(Given records)

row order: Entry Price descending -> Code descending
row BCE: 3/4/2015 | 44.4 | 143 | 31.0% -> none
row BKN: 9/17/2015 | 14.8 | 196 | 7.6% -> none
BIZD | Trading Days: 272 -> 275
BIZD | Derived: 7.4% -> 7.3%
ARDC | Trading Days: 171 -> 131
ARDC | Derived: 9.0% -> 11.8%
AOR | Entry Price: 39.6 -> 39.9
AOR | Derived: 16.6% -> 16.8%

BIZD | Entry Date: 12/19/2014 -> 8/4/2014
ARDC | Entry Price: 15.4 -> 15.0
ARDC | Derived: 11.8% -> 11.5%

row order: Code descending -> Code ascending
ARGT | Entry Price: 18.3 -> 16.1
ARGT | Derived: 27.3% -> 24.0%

(End Given records)

- Task directions:
Among the records above, find the lines that contain "descending" and copy every one.

- Solution below:
row order: Entry Price descending -> Code descending
row order: Code descending -> Code ascending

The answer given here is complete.